Building a macroeconomic dashboard with python and power bi

Moving from Beta v1.0 to Release v2.0

In this article, I would be releasing the final version of a macroeconomic dashboard that is built using python and power bi. This is a continuation of the previous v1.0 web scraping project which I have done. So do check it up if you are keen! What I did earlier was to write a python code that extracts out all the economic events for a particular month into a nice excel sheet for consumption.

In v2.0, it is going to do much more powerful things. For each economic event, I asked python to click all the way down until the earliest date, then extract the entire historical actual values. This allows us to plot out a trend. After all, a value itself doesn’t tell us much about anything. We have to compare it against historical data for it to be meaningful.

Additionally, I also incorporated Power BI in my analysis. This is because there are different countries and different economic metrics. It would not be practical to plot out each graph using python. Power BI is the best tool for this as it allows users to interactively filter out which country and economic metric they are interested in.

Similar to the previous post, I would walk through the thought process and explain how to scrape economic data and put it on power bi.

Part 1 – Filtering Out Power BI Links

The first problem is that NOT all the high-impact events have values. Things like speeches, reports, votes all have no values, they are just a text report. So we have to narrow down the filter to select only quantitative economic events that have historical values.

#Filtering out links that have ACTUAL values
powerbi_links = []
for row in table.find_all('tr', {'data-eventid':True}):
    list_of_cells = []

    if row.find_all('span', class_='high'):
        for span in row.find_all('td', class_='calendar__cell calendar__actual actual'):
            if span.text == "": 
                powerbi_links.append(url+"#detail="+ row['data-eventid'])

The code to get all the links is the same as v1.0. The only difference I added in was the if statement. So if the table row has an actual value of blank, then we are going to skip that. Else, put this link into our power bi links list. This code would then select only the economic events that are quantitative in nature.

Part 2 – Clicking “More” using Selenium

The second problem is to think about how to write a code that asks python and selenium to keep clicking “More”.

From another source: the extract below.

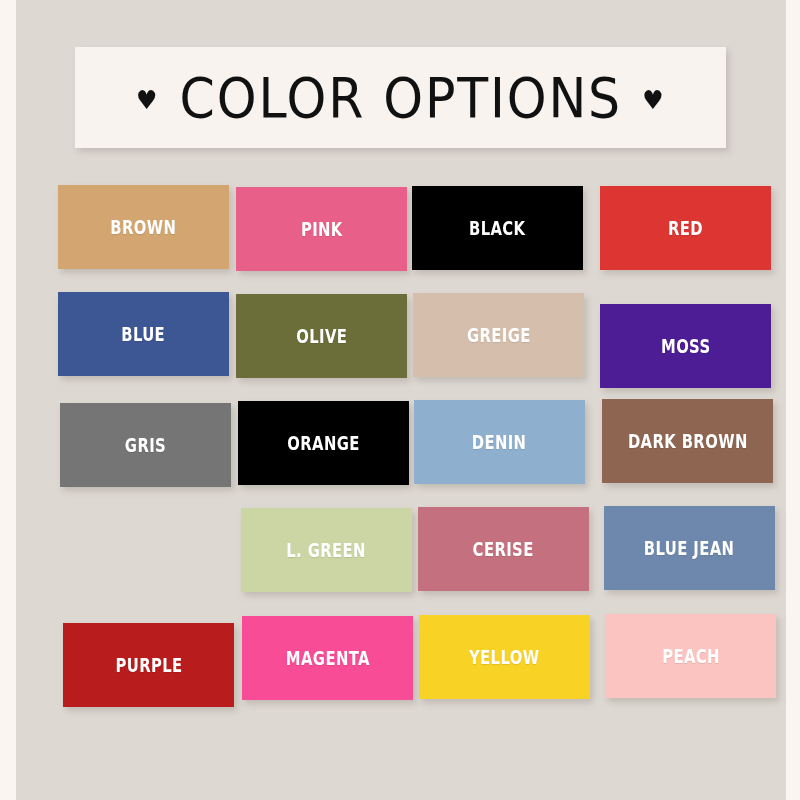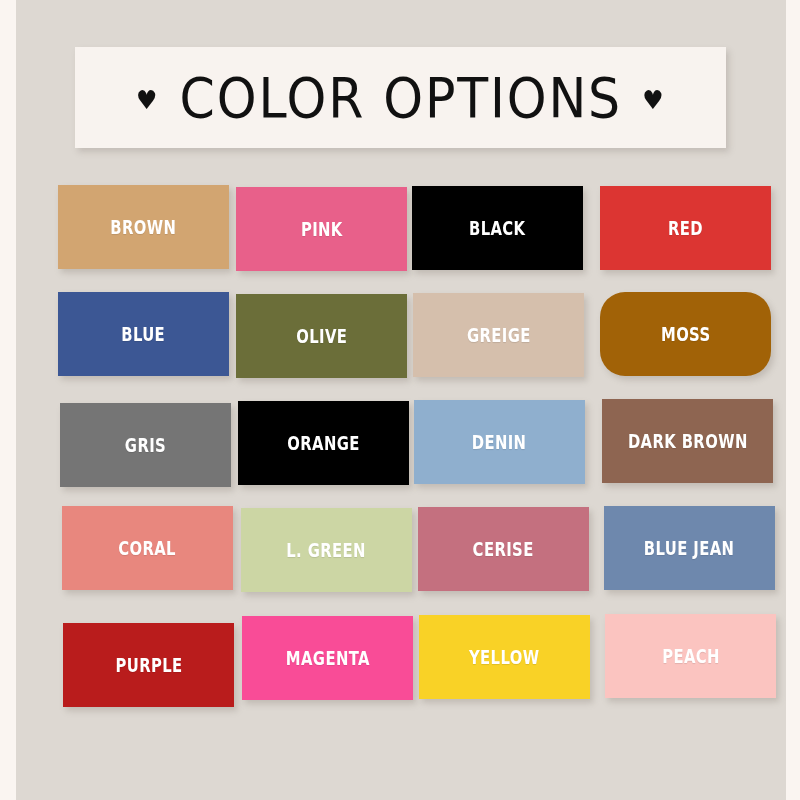"MOSS" div.swatch { background: #a16207 -> #4c1d95; border-radius: 25px -> none; top: 0px -> 12px }
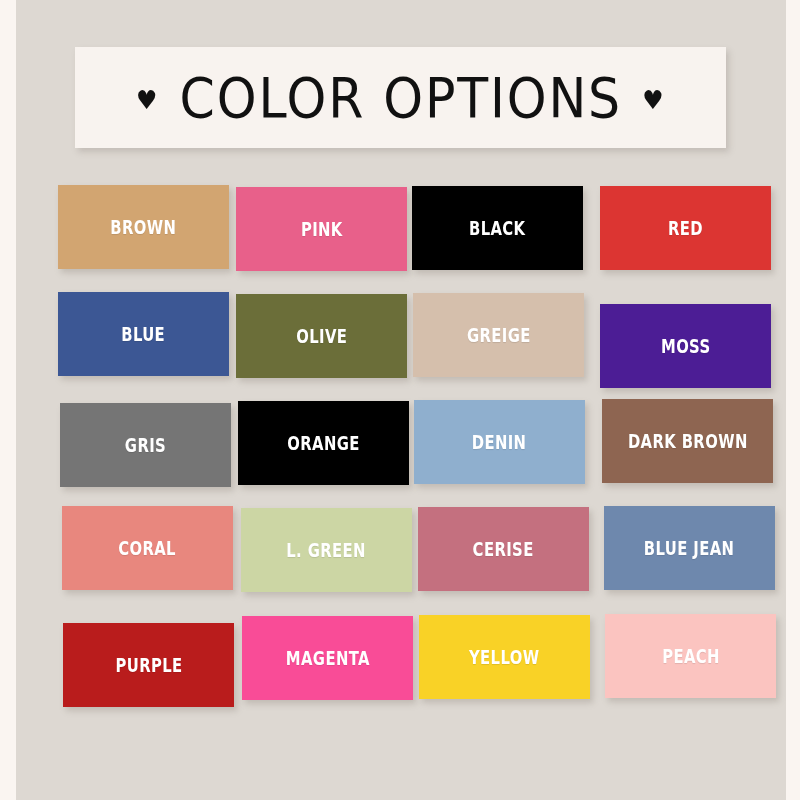"CORAL" div.swatch { html: <div> <span>CORAL</span> </div> -> none }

I wanted python to grab all the historical actual values as shown in the red box. However, you can see that it only shows us the dates up till 2019. To view the earlier dates, I have to click the “More” button. And not only do I have to click once, but I have to click MULTIPLE times until it goes all the way back to the earliest date. So we have to think a way to ask python to keep clicking that “More” button until it can’t click anymore. Here is the code to do it.

#Clicking more continuously until the last date
click_more = True
while click_more:
        element = WebDriverWait(driver, 3).until(
        EC.element_to_be_clickable((By.XPATH, "//div[@class='flexBox calendarhistory pad']//*[contains(text(),'More')]")))
        driver.execute_script("arguments[0].click();", element)
    except TimeoutException:
        click_more = False

I wrote a while loop so that python would keep executing the function. Then I asked selenium to go find the button which contains the word “More”. This is done using XPath which says, first find the div tag that contains the class name “flexBox calendar history pad” . Within this div tag, go and find whatever thing that contains the word “More”. After which, press the click button.

If selenium is unable to locate the “More” button, there would be a time out exception. The moment when selenium can’t find the “More” button is the moment when it has reached the earliest date. And when that happens, the variable click_more will become false, thus breaking out of the while loop.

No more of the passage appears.